Web page edit records:
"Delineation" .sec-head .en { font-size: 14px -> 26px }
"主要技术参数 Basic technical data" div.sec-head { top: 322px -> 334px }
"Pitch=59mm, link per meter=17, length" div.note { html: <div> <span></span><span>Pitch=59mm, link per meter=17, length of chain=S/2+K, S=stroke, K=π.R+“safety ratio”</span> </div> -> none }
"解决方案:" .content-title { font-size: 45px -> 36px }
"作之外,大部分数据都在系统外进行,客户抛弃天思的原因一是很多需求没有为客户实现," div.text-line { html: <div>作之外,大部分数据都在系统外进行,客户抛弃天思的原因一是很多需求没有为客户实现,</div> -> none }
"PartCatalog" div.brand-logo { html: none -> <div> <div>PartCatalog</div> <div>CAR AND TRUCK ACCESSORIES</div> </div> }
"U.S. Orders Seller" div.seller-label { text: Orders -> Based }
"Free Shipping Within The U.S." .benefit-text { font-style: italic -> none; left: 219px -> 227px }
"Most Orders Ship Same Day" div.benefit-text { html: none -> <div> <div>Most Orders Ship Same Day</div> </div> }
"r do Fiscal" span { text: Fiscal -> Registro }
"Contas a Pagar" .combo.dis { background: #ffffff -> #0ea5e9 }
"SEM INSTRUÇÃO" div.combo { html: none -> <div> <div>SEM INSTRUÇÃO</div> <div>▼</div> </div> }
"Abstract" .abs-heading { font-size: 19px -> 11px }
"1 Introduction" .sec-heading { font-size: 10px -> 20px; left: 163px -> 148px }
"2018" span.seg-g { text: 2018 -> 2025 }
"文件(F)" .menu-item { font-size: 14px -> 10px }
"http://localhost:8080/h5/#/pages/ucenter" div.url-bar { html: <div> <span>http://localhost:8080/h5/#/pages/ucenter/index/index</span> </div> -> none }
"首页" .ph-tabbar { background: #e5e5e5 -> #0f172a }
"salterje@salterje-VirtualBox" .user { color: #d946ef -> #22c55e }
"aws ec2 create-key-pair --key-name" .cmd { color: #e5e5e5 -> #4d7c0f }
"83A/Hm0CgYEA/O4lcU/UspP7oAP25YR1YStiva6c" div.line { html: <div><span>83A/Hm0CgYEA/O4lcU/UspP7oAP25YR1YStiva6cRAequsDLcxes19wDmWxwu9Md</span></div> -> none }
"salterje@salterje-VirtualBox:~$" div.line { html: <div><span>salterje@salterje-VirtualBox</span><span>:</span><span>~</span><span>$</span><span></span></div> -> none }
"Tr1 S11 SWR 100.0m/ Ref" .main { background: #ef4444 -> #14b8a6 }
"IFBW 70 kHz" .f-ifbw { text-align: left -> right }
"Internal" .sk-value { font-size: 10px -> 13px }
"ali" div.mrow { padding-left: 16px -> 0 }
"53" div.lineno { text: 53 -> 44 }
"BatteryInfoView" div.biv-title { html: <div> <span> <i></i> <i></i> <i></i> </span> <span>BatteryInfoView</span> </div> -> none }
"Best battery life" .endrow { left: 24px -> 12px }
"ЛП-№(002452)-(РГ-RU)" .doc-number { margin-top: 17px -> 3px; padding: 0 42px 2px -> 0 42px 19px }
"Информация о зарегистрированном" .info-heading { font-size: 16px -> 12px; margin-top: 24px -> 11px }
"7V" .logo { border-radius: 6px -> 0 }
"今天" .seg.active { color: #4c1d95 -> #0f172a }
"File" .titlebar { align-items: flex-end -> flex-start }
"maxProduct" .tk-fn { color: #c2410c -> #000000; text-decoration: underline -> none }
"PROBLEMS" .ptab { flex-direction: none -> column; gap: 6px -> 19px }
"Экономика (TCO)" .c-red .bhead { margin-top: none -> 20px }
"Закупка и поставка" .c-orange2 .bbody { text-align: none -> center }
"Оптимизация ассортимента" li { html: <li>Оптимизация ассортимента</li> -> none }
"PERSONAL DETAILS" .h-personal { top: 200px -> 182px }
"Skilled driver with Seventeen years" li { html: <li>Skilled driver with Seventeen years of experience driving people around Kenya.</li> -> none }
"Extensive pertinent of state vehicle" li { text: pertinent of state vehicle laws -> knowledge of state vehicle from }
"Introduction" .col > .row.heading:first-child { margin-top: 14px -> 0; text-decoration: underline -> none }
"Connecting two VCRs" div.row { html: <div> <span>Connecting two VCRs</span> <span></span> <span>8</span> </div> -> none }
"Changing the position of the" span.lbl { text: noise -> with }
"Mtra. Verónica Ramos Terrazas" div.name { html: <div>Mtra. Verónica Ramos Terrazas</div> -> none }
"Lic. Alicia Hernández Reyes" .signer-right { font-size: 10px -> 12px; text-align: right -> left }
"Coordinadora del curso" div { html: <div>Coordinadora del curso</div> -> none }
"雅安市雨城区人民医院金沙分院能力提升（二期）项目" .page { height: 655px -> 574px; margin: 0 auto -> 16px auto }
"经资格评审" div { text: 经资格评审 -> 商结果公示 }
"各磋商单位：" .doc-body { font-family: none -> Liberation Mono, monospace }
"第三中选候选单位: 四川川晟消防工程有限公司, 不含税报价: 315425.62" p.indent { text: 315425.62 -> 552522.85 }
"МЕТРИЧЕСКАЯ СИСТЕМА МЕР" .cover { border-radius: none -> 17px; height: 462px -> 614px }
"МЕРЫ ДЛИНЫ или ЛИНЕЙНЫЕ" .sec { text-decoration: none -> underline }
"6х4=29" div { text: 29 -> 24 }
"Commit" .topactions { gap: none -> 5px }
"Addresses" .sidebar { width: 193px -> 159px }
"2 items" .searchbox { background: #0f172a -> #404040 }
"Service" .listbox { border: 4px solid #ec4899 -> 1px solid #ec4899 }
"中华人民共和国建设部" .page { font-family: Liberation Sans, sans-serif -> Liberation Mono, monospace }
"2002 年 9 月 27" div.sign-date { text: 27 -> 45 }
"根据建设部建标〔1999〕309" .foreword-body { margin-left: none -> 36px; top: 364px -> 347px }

### Required action
State only how many lines above contain "right".

### Answer box
2